May 11, 2005 at 3:02 PM CDT - Updated July 10 at 10:26 PM
Undercover - Underage Alcohol Sting By: CJ Cassidy
Cape Girardeau, MO - Heartland police say when it comes to underage drinking, they're cracking down hard. One way: monthly compliance checks to see which stores are selling to minors.
Across Missouri, only eight cities do the checks. Of those, only four have grant money to fund the work, and Cape Girardeau is one of those cities.
Police don't want anyone underage buying alcohol, so they send a minor into stores to see who's sticking by the law and who's not.
You might think spotting a minor would be easy, but you may be surprised at what we found out.
"I try to strike up a conversation with the teller. Just something to break the mood and then I walk around and get my alcohol," a teenager, we'll refer to only as David says.
Armed with a wad of cash the 18-year-old is the special weapon Cape Girardeau police use to weed out the law-breakers from the law-abiding, so we agreed to protect his identity.
"I do it to help out the community to make sure kids out there are being legitimate and actually doing what they're supposed to," David explains.

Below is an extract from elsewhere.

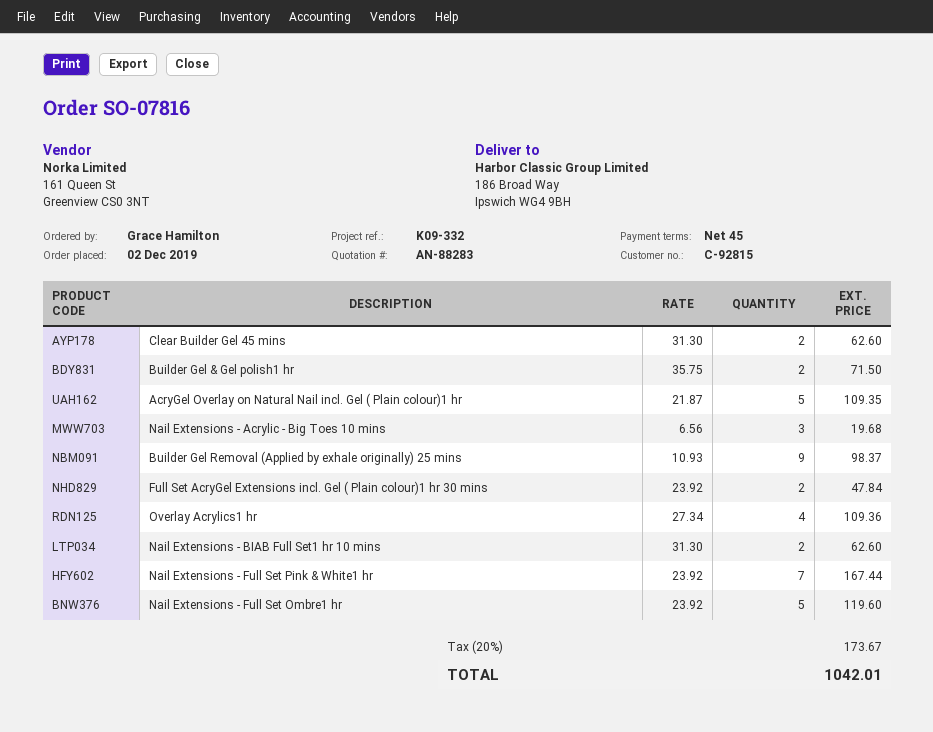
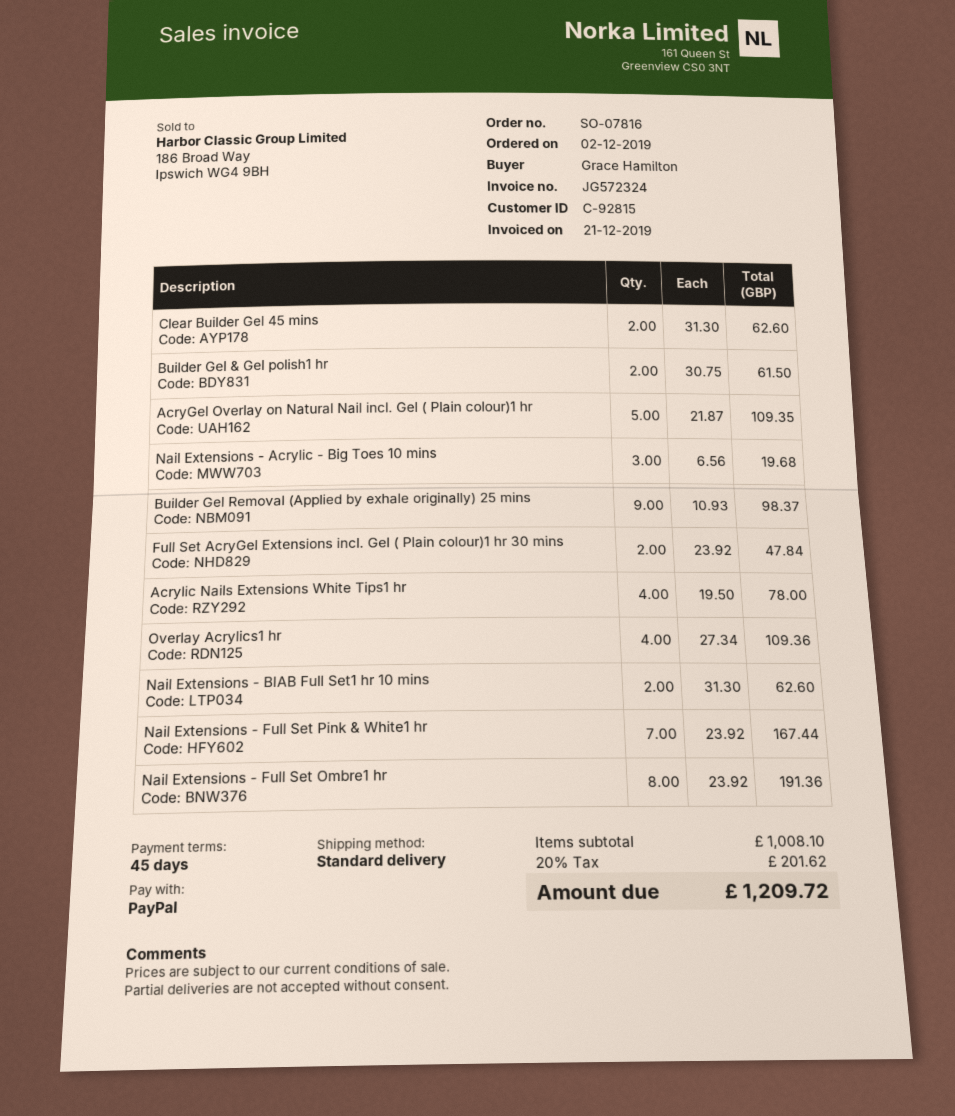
Builder Gel & Gel polish1 hr: 2 x 35.75 = 71.50 -> 2 x 30.75 = 61.50
Nail Extensions - Full Set Ombre1 hr: 5 x 23.92 = 119.60 -> 8 x 23.92 = 191.36
Acrylic Nails Extensions White Tips1 hr: none -> 4 x 19.50 = 78.00
tax: 20% = 173.67 -> 20% = 201.62
total: 1042.01 -> 1209.72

Police want to make sure of that too, so we followed them along on a routine compliance check.
"Clerks need to look at the ID closely. It plainly says I'm underage, and the picture's on the other side," David says.

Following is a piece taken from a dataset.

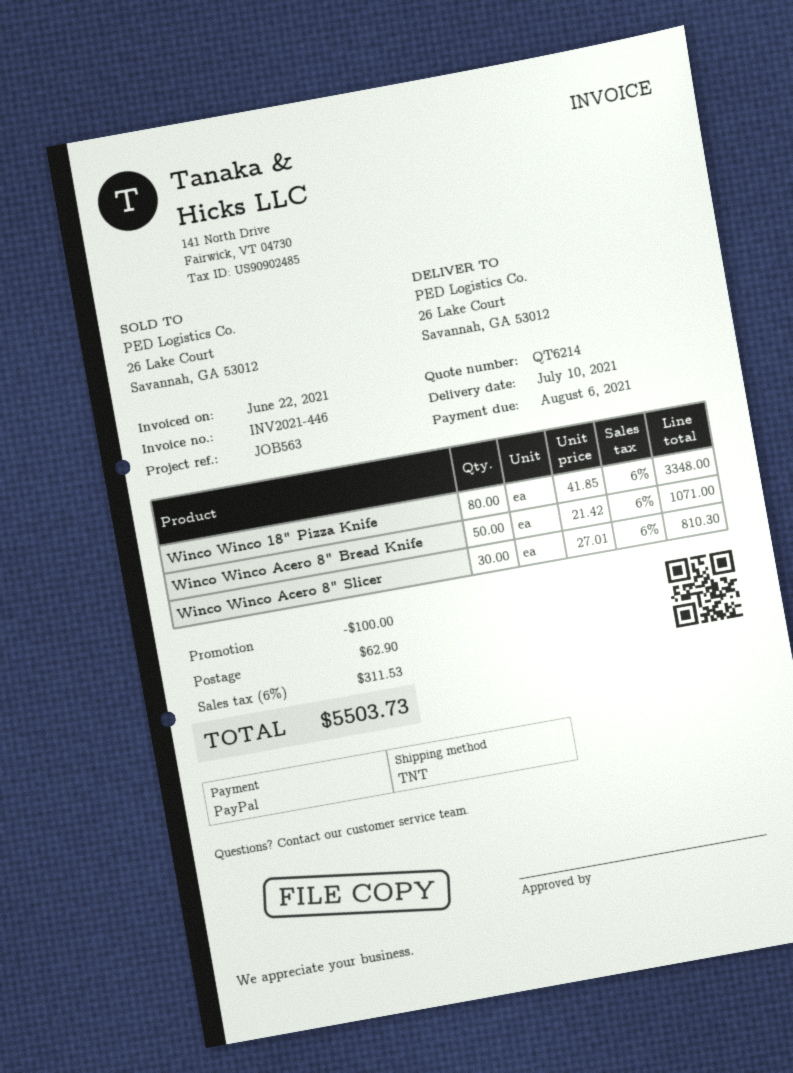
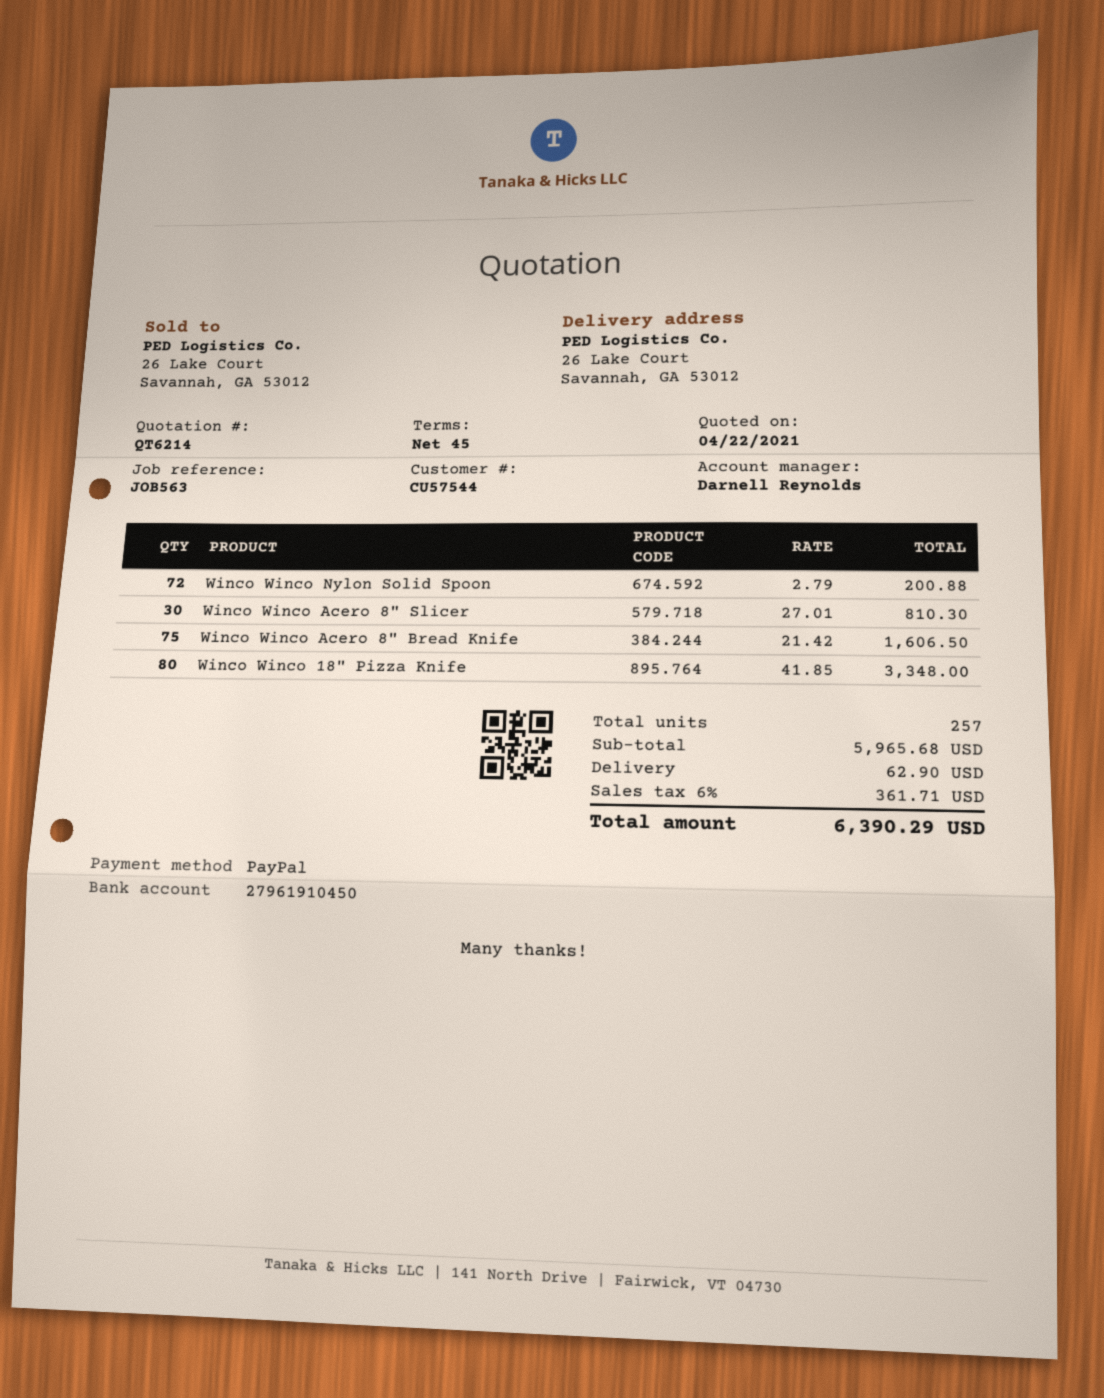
Winco Winco Acero 8" Bread Knife: 50 x 21.42 = 1071.00 -> 75 x 21.42 = 1606.50
Winco Winco Nylon Solid Spoon: none -> 72 x 2.79 = 200.88
discount: 100.00 -> none
tax: 6% = 311.53 -> 6% = 361.71
total: 5503.73 -> 6390.29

The teen struck out at a few gas stations.
"They checked my ID and plugged my date of birth into the computer and then said it wasn't acceptable," David says.
Sgt. Rick Schmidt says that's what they want to see.
"A successful compliance check would be one where you had no sales," he says.
But then David got lucky!
" I went up to the counter and talked to the clerk, shot a little bull, then grabbed me a beer she was happy to sell it to me," David says.
At one Rhodes Convenience store, David says the manager on duty checked his ID but still sold him the alcohol.
"About three out of eight to ten stores will sell to me so it's a pretty good ratio," David tells me.
It's bad news for those who get caught, and it doesn't make a difference whether they sold liquor knowingly to a minor or made a mistake. Police still write them a ticket.
"It's a fine that goes to the public school system where the incident happened, and it's usually about $750 to $1000. It's a lot of money," Jim Maurer, who co-owns the Rhodes gas stations in Cape Girardeau says.
He adds that while his clerks aren't expected to spot fake IDs, the mistake his manager made, cost him his job.
"We like him a lot but he didn't follow procedure. He's supposed to check the ID and enter the date in. I don't blame anyone for making a mistake, calculating it in their heads, and that's why the computers have it in them," Maurer says.
But he's quick to point out that convenience store employees shouldn't have to bear the responsibility alone.
"A lot of the problem is being put on retailers and bars and the statistics we're seeing, most kids get there alcohol from parents or friends," Maurer says.
Police agree parents need to watch their kids, but in the meantime they say they'll continue to carry on with their compliance checks.
The individual clerks also get fined, but it's up to the Municipal Court Judge to decide how much money they'll have to shell out.